A dona e senhora da Casa Civil conquistou a simpatia do chefão. Lula a lançou candidata à faixa presidencial. Ela não deixou por menos. Fez dieta. Alisou as rugas. Abriu o sorriso. E caiu no mundo e nos palanques. Aonde Lula vai, ela vai junto. Mas eis que surge Lina Vieira. A ex-secretária da Receita Federal disse ter tido encontro secreto com a ministra. O assunto? Deixar pra lá as investigações sobre Fernando Sarney.

“Esse encontro que ela se refere nunca existiu”, jura Dilma. “Existiu”, bate pé a outra. “Ops!”, alertaram os eleitores. “Alguma coisa na frase da acusada soa esquisito.” O que é? O que é? Trata-se de um dos calos mais dolorosos da língua — o emprego do pronome relativo preposicionado.

Direito adquirido

Acontece com as palavras o mesmo que com as pessoas. Algumas têm olho grande. Avançam nos bens das outras. Os relativos (que, o qual, cujo, onde) são vítimas de roubo pra lá de impiedoso. Muita gente os priva da preposição que os deve anteceder. O resultado é um só. Perde a língua. Perde o leitor.

Examine as frases:

A garota mora no Rio. Gosto da garota.

O pronome relativo ama a elegância. Detesta, por isso, a repetição de vocábulos. Para evitar a dose dupla, substitui o termo repetido. Na frase em questão, é garota. A trissílaba funciona como objeto indireto (eu gosto de alguém). O objeto indireto pede preposição. No caso, de. Ao recorrer ao troca-troca, o relativo será objeto indireto. E, claro, manterá o de:

A garota de que gosto mora no Rio.

***

Na palestra, os presentes puderam apreciar melhor os slides. Na palestra, o expositor se sentou na mesa.

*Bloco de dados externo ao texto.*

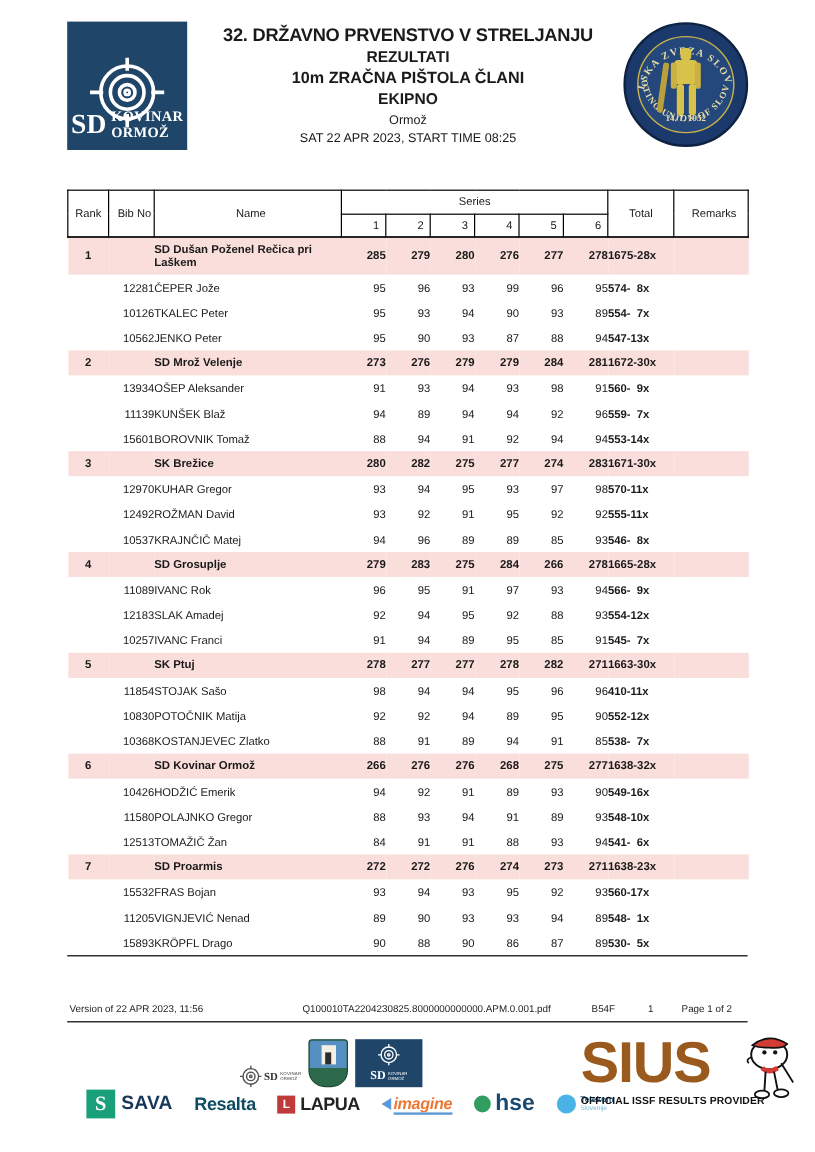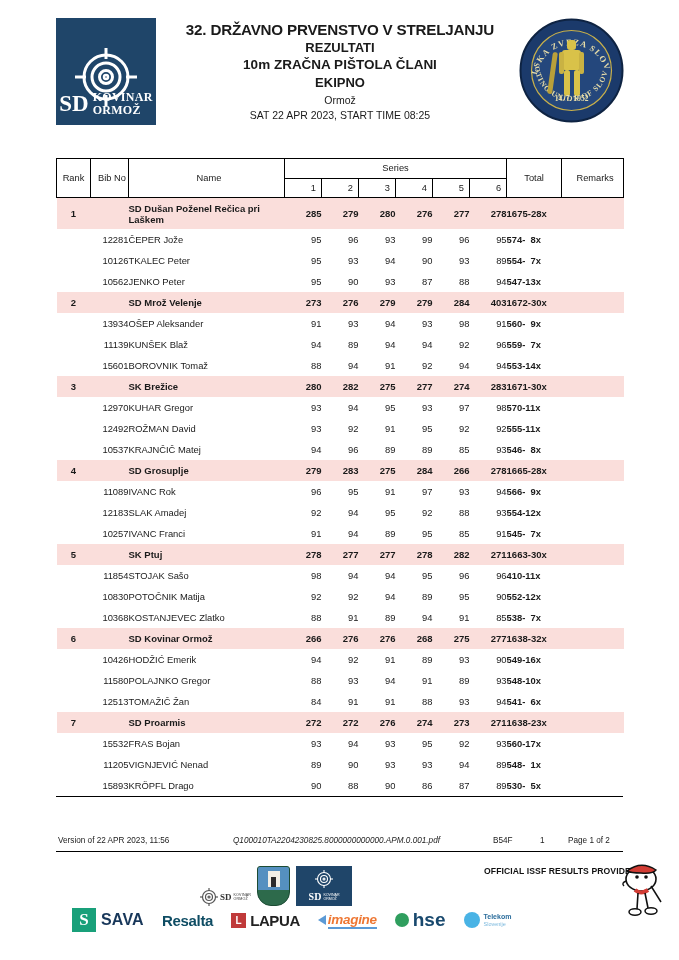"403" td.c-ser { text: 403 -> 281 }
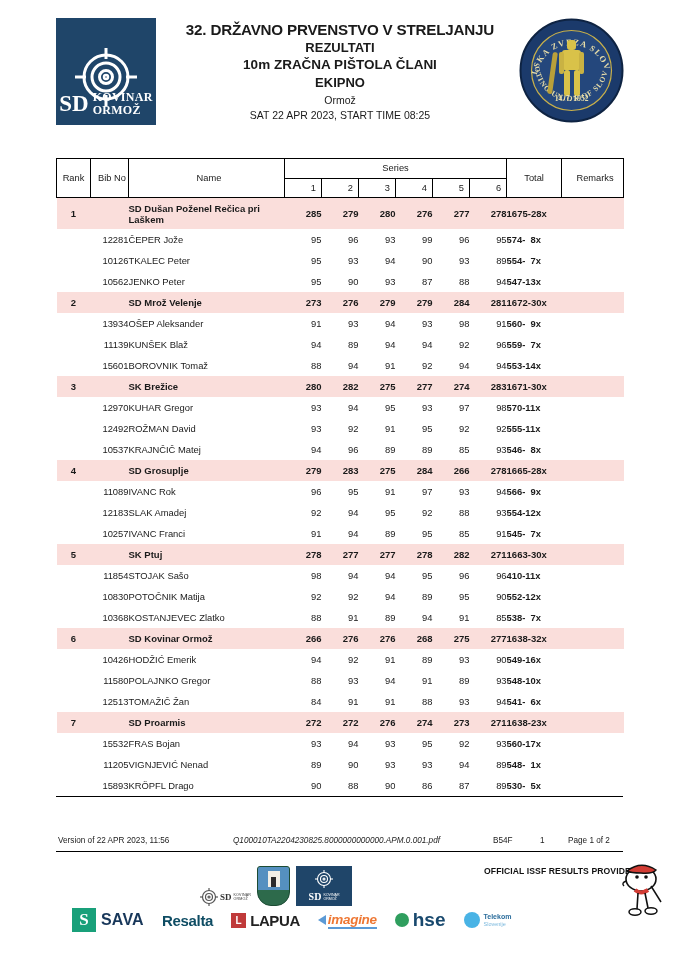"Q100010TA2204230825.8000000000000.APM.0." .f-file { font-style: italic -> none; left: 233px -> 252px }
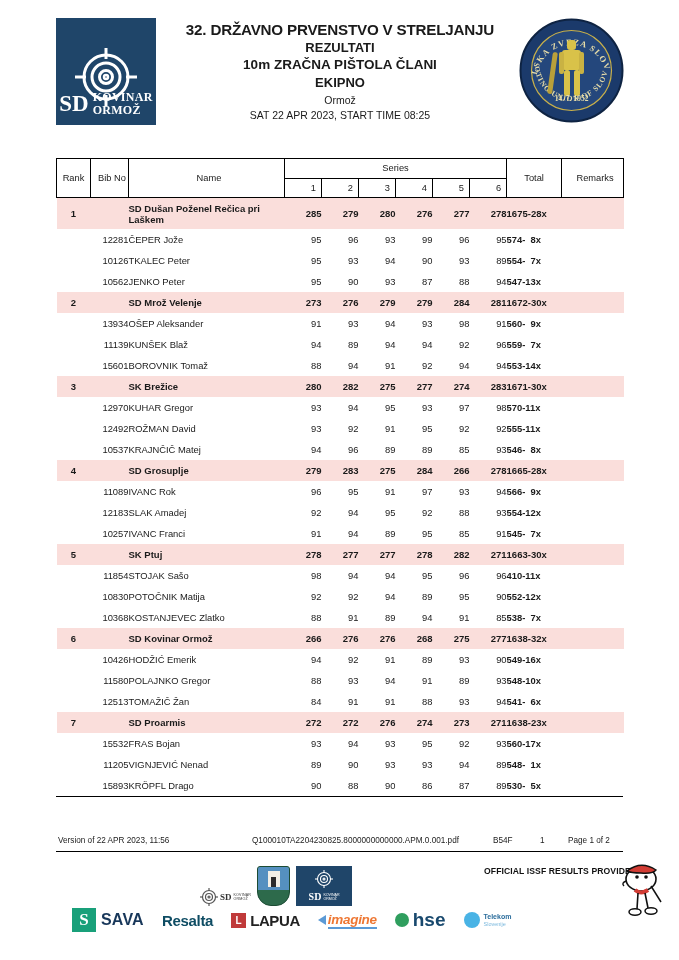"SIUS" div.word { html: none -> <div>SIUS</div> }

Termo repetido: na palestra (indica lugar). Ele se sentou na mesa. No troca-troca, a preposição permanecerá firme e forte antes do relativo:

Na palestra em que o expositor se sentou na mesa, os presentes puderam apreciar melhor os slides.

***

E a frase da ministra? Ei-la:

Esse encontro que ela se refere nunca existiu.

Vamos desmembrá-la:

O encontro nunca existiu. Ela se refere ao encontro.

Termo repetido: encontro. Ele funciona como objeto indireto (refere-se a alguém). A preposição original não arreda pé:

Esse encontro a que ela se refere nunca existiu.

Resumo da opereta: quem foi rei nunca perde a majestade. Na reestrutura, a preposição mantém o cetro e a coroa.